From athlete to creator: This teen wrote a new playbook after cancer diagnosis
When doctors told 16-year-old AJ Walker he had osteosarcoma, a rare bone cancer, his world changed overnight. Instead of prepping for big games, the football starter and three-sport athlete suddenly faced a completely new set of challenges: surgeries, chemotherapy and an indefinite break from the sports that had always defined him.
Just weeks earlier, AJ’s life revolved around competition. He led his football team as a sophomore starter, wrestled through the winter, and ran track in the spring.
“I was always pushing myself to stay active and be better,” he said. “I would be down on myself if I wasn’t constantly doing something.”

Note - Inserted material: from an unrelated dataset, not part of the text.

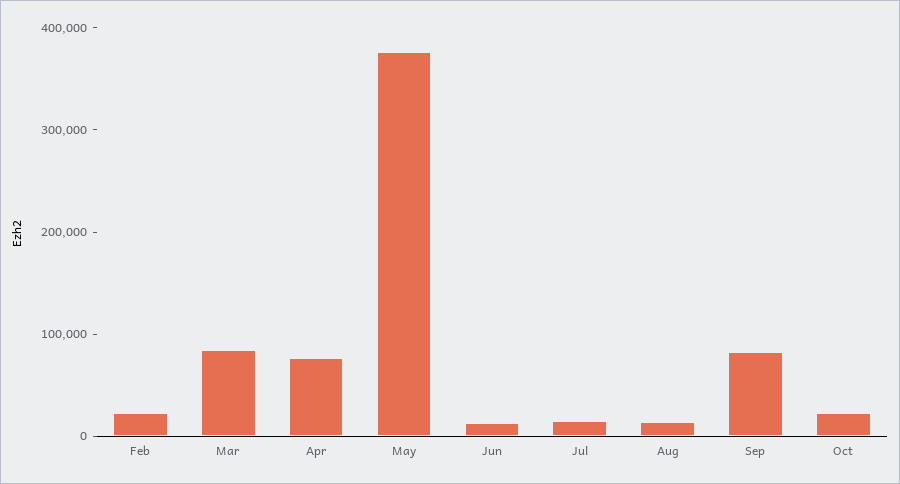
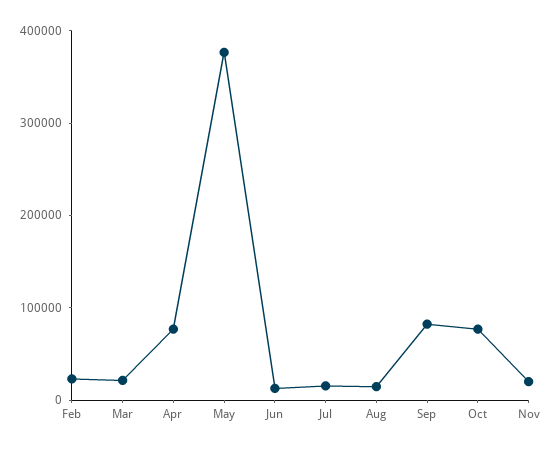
Mar: 80000 -> 20000
Oct: 20000 -> 80000
Nov: none -> 20000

Even when injuries piled up, he pushed through – until persistent knee pain sent him to the doctor. What his family thought was another sports injury turned out to be something far more serious: a tumor on his femur.
While the tumor was mainly concentrated in his leg, they also learned the cancer had metastasized to several other bones in his body making him high-risk.
With the diagnosis confirmed, the family worked closely with experts at M Health Fairview Masonic Children’s Hospital. Their care team included Aarti Kamat, MD, hematologist/oncologist with M Health Fairview and the University of Minnesota Medical School who started AJ on chemotherapy as the standard first line of treatment.
After two cycles of chemo, Christian Ogilvie, MD, an orthopedic surgeon with M Health Fairview and the University of Minnesota Medical School performed surgery to remove the tumor and included 11 inches of his femur and all of his knee. This is done to reduce the chance of the cancer continuing to spread. The lost bone was then replaced with a prosthesis.
Then came more scans, more testing, and more medications. all of which kept AJ from doing what he loved. And losing his place on the field left a hole he wasn’t sure how to fill.
But giving up wasn’t an option. Sports had taught him to push forward, to adapt, to pivot; and that’s exactly what he did.